[Your assignment]: Across the entries below, work out how many lines contain "Total". Please give the number only.

[Input data]:
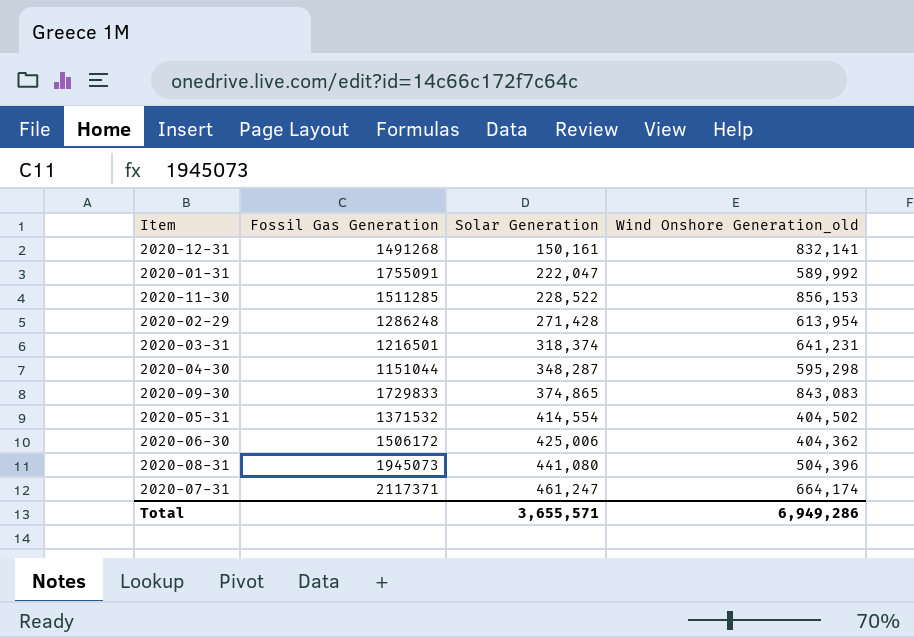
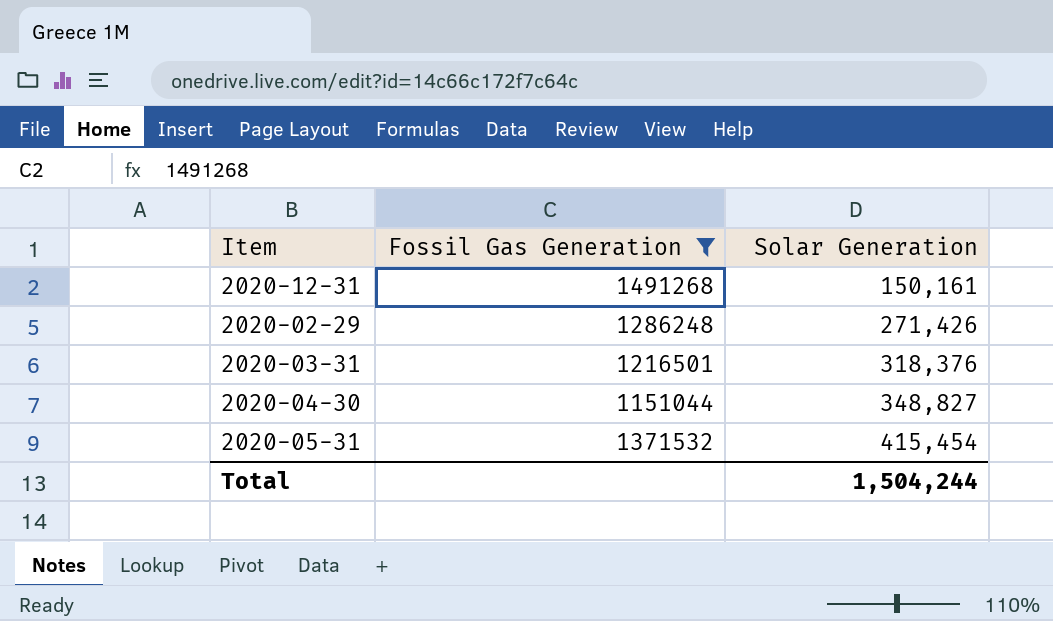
filter: none -> Fossil Gas Generation <= 1491268
column Wind Onshore Generation_old | position: 4 -> none
2020-02-29 | Solar Generation: 271,428 -> 271,426
2020-03-31 | Solar Generation: 318,374 -> 318,376
2020-04-30 | Solar Generation: 348,287 -> 348,827
2020-05-31 | Solar Generation: 414,554 -> 415,454
Total | Solar Generation: 3,655,571 -> 1,504,244

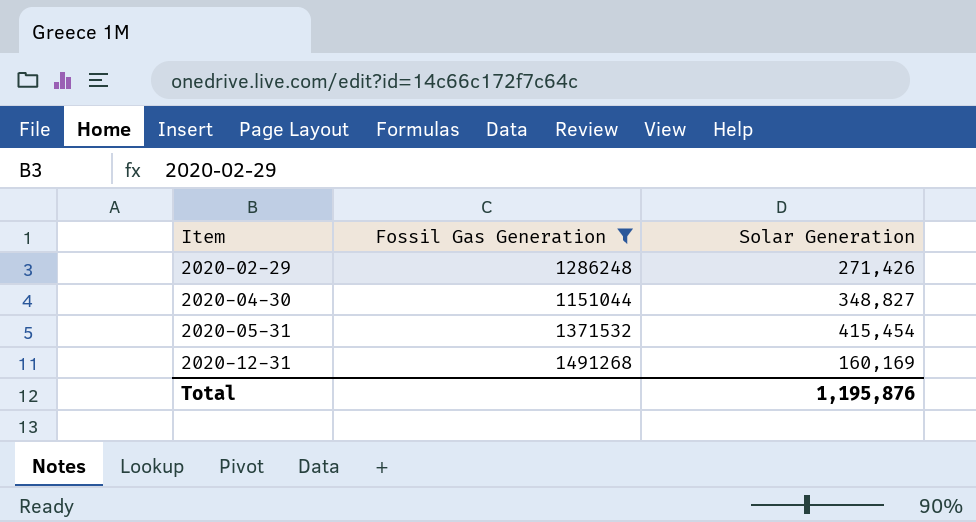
row order: Solar Generation ascending -> Item ascending
row 2020-03-31: 1216501 | 318,376 -> none
2020-12-31 | Solar Generation: 150,161 -> 160,169
Total | Solar Generation: 1,504,244 -> 1,195,876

[Your response]: 2